- _Work task_: Answer with the number of lines in the records that contain "none" and with nothing else.
Start of Provided material
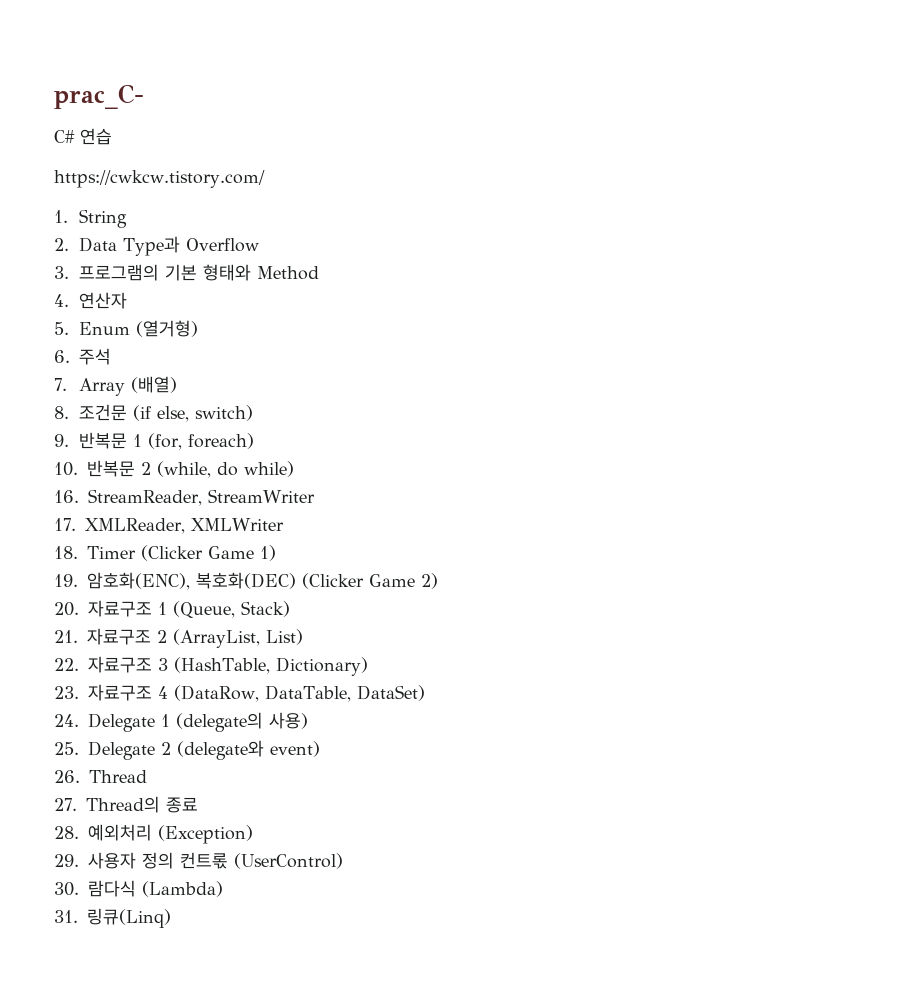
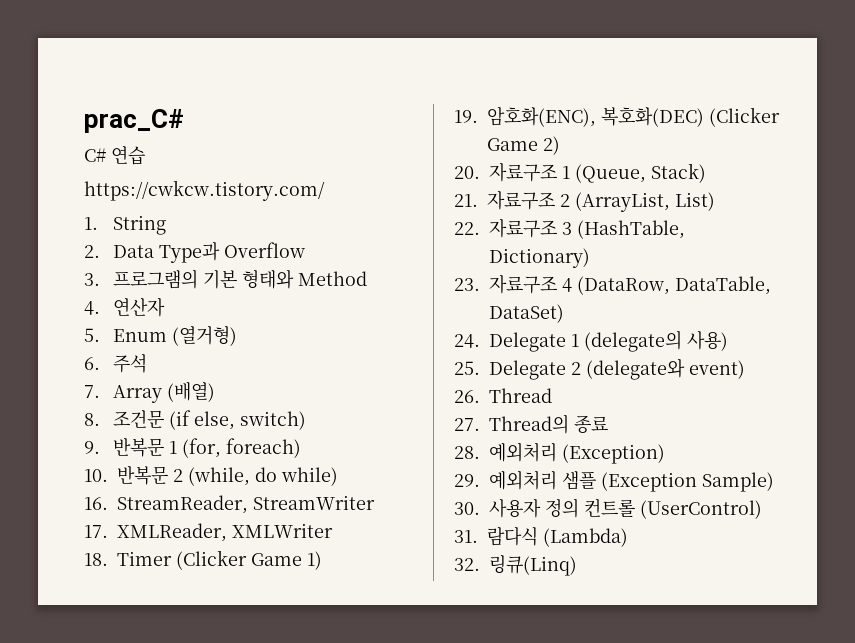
[54,84,144,109] prac_C- -> [84,109,184,133] prac_C#
(79, 860) none -> [489,470,774,492] [454,502,480,515] 예외처리 샘플 (Exception Sample) // 30.
[180,852,228,869] 컨트롟 -> [584,498,635,517] 컨트롤
[54,882,79,896] 30. -> [454,530,478,543] 31.
[54,910,78,923] 31. -> [454,558,480,571] 32.

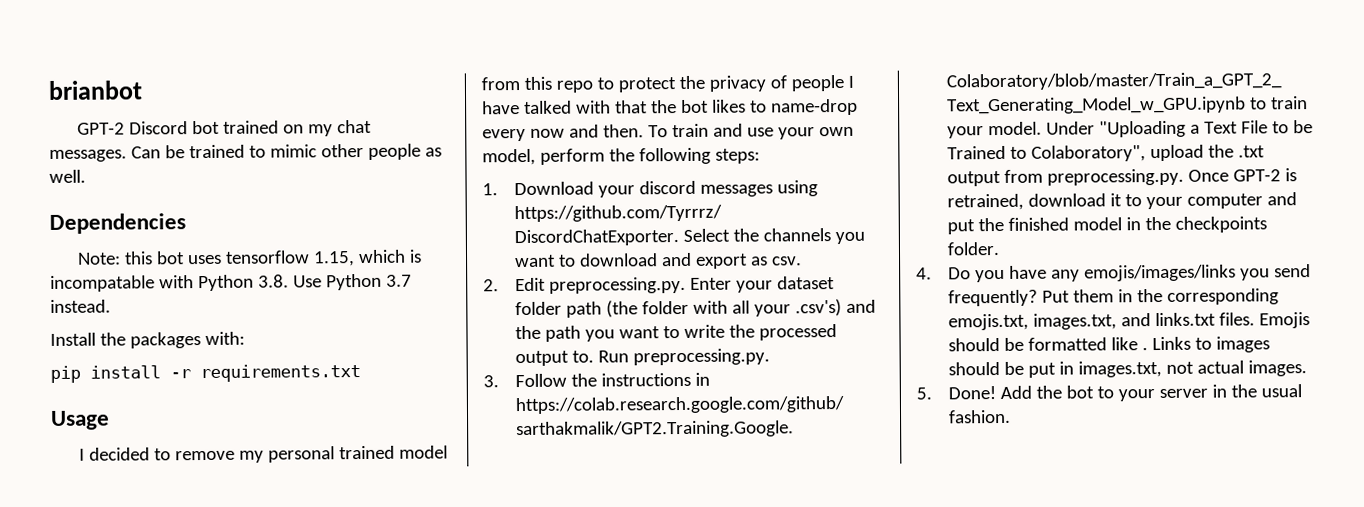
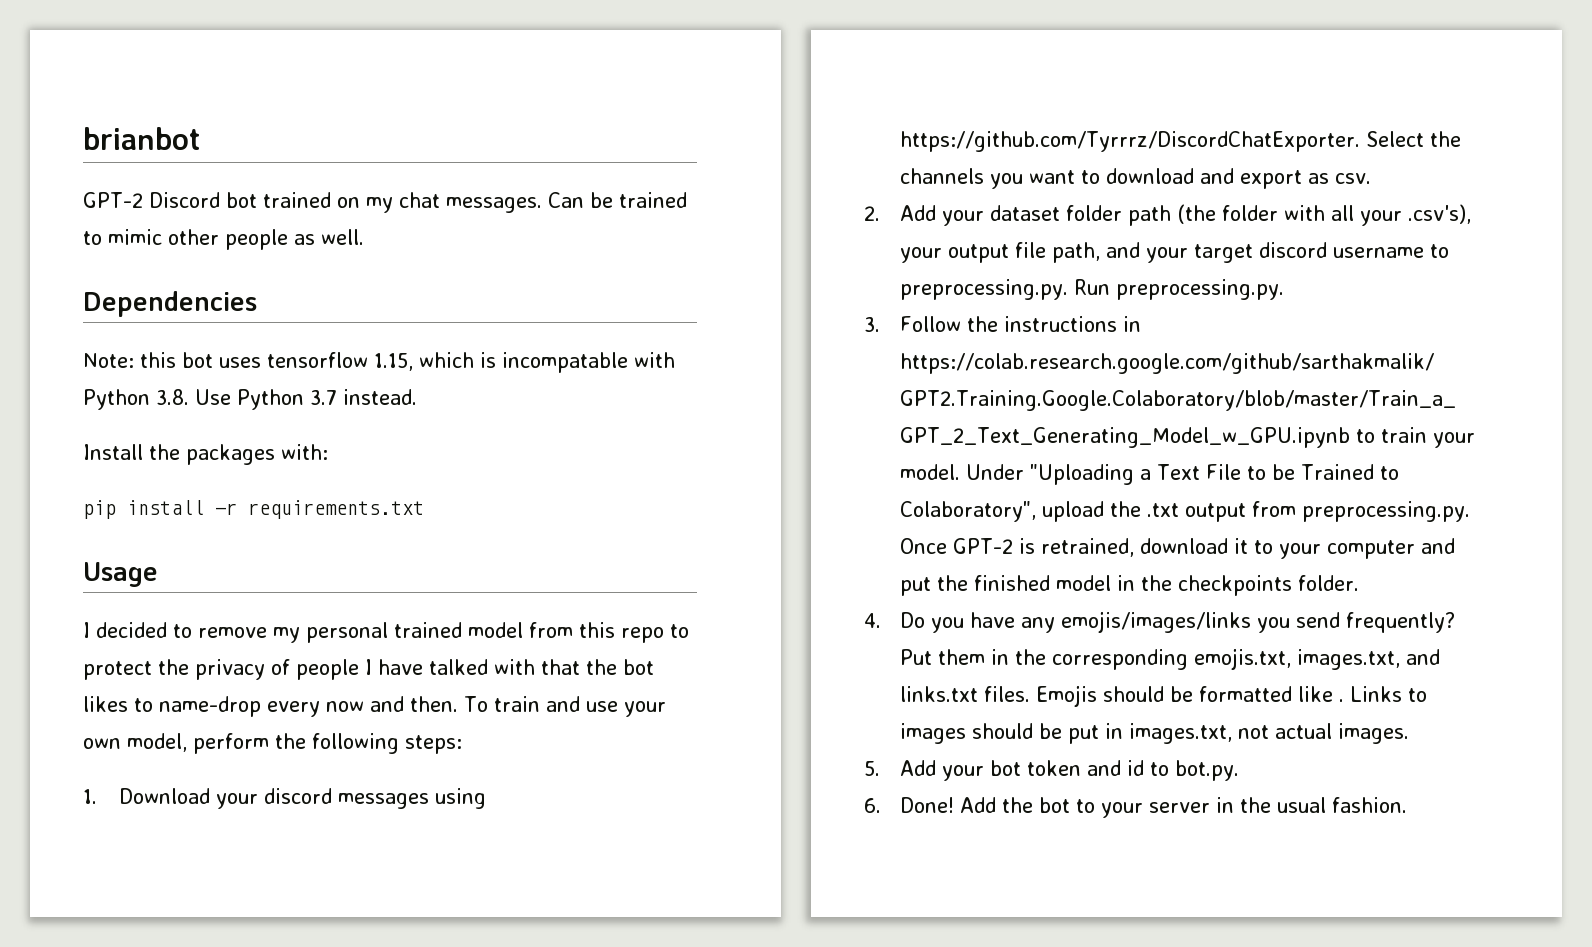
[515,276,733,294] Edit preprocessing.py. Enter -> [899,205,936,221] Add
[795,298,877,317] [515,324,838,342] [515,350,595,367] .csv's) and the path you want to write the processed output to. -> [1407,204,1471,224] [899,242,1449,263] [899,279,1068,300] .csv's), your output file path, and your target discord username to preprocessing.py.
(932, 393) none -> [899,760,1239,781] [864,798,881,813] Add your bot token and id to bot.py. // 6.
End of Provided material
- _Response to the exercise_: 2